Yes, but the site address in a Caddyfile is not the same as a network address in Caddy’s native JSON config. The Caddyfile is an adapter that generates JSON config, and the Caddyfile format is different.

A random available port. (This is not unique to Caddy, but is a feature of OS kernels.)

Yes, in the JSON you can easily listen to a port range, that for sure works. (You can always use caddy adapt to convert your Caddyfile to JSON, then tweak it.)

1 Like

This is very XY problem - Wikipedia. Why do you want to use different ports? What problem does that solve for you?

By default, if port is not defined after the server “example.com”, does Caddy only listen to “:80”
for http:// and “:443” for https://? “:0” will only listen to one of these two ports, if no ports are specified in JSON. Am I getting the right concept?

When some port is blocked, I can use other ports from the client side instead of change the caddyfile on the server everytime.

Good question; yes, Caddy’s default port is :443 (the standard HTTPS port), and auto HTTPS also listens on :80 to redirect to HTTPS.

I’m not actually sure how port 0 affects auto HTTPS. :thinking: Not sure anyone’s ever done that, because I can’t imagine why that’d be useful or make sense…

But why are the ports being blocked? Why does this matter? Can’t you just use a tunnel instead to get around that? Try using Cloudflare tunnels, SSH tunnel, WireGuard/Tailscale.

Thanks for letting me know different options, buddy. Do you mean I can communication with caddy through the tunnel?

Yeah that’s the point of the tunnel. You initiate a tunnel on the server you run Caddy on to another server which doesn’t have traffic blocking problems, then traffic gets routed through the tunnel to your Caddy server, then it responds back through the tunnel, etc.

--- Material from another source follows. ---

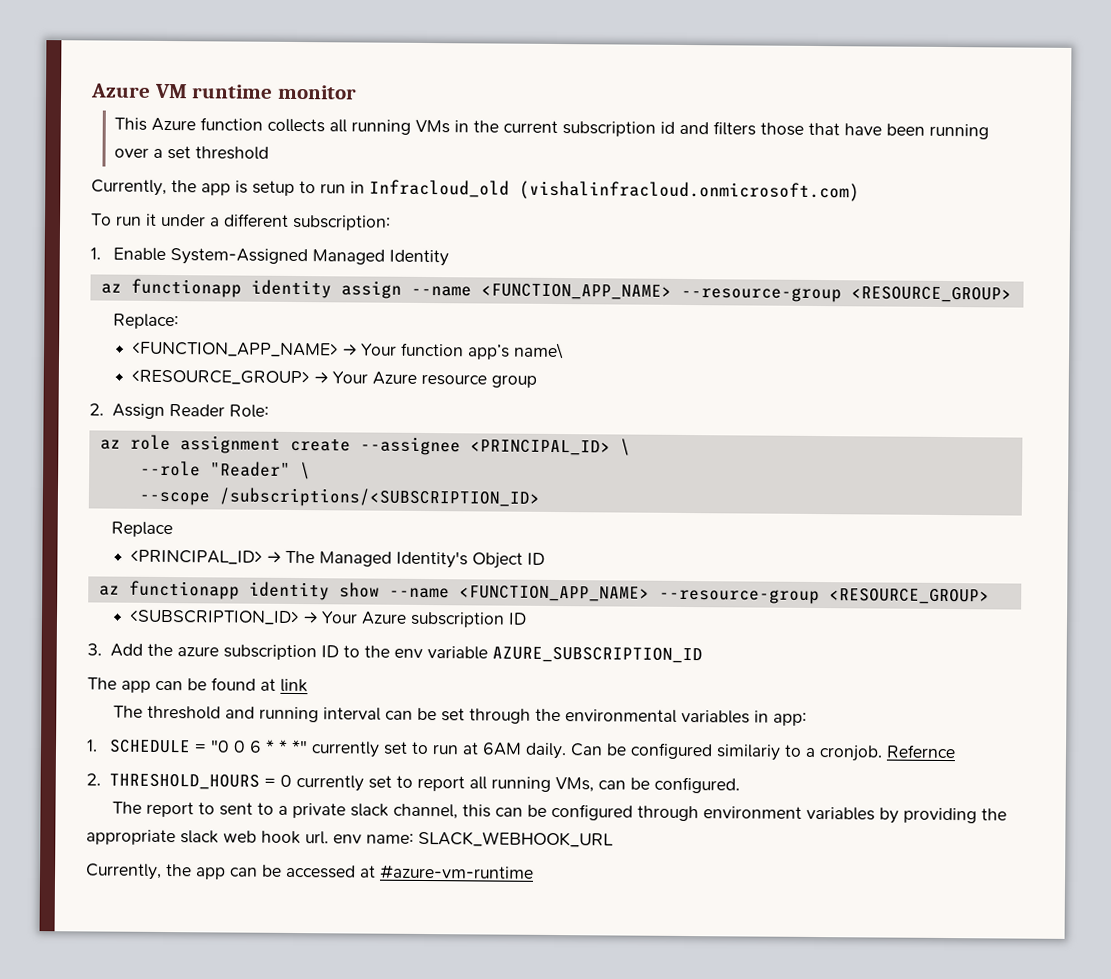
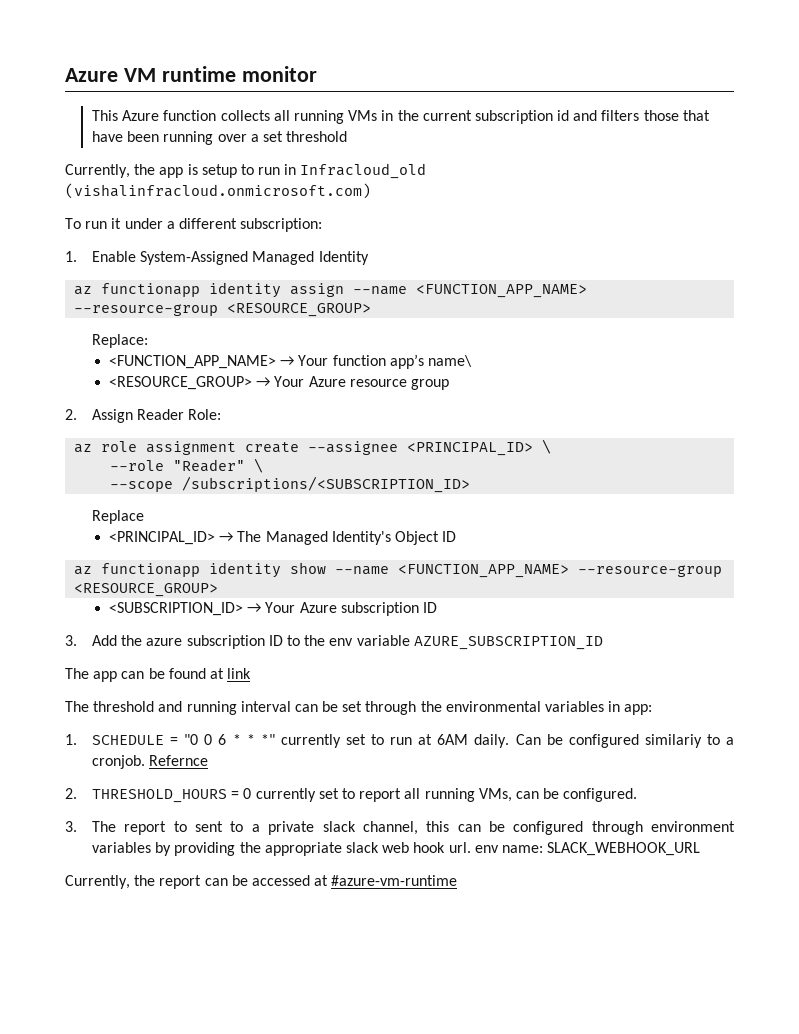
- The report to sent to a private slack channel, this can be configured through environment variables by providing the appropriate slack web hook url. env name: SLACK_WEBHOOK_URL
+ 3. The report to sent to a private slack channel, this can be configured through environment variables by providing the appropriate slack web hook url. env name: SLACK_WEBHOOK_URL
- Currently, the app can be accessed at #azure-vm-runtime
+ Currently, the report can be accessed at #azure-vm-runtime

I guess I didn’t explain my problem clear. I will try to describe it again.
The port of the traffic (websocket to server with caddy) gets blocked by the firewall of the IPS every now and then. So I need to change ports when its blocked.
I guess the same thing will also affect communication through tunnel, I will still have to change ports for tunnel when it gets blocked. If my understanding of the working mechanism of tunnel is correct.

Or maybe I should ask my question in another way.

www.sample.com {
       root * /home
	encode gzip
	file_server
	tls {
		dns cloudflare {api_token}
	}
        reverse_proxy /rev localhost:10000
	log {
		output file /var/log/caddy/access.log {
			roll_keep_for 1d
		}
	}
}

Will this work if I send data from client side from a random port like “:12345”.

I really think the key here is that you explain/understand why the traffic is being blocked.

Trying to use random ports is not really a solution you should explore, because it’s just a hack.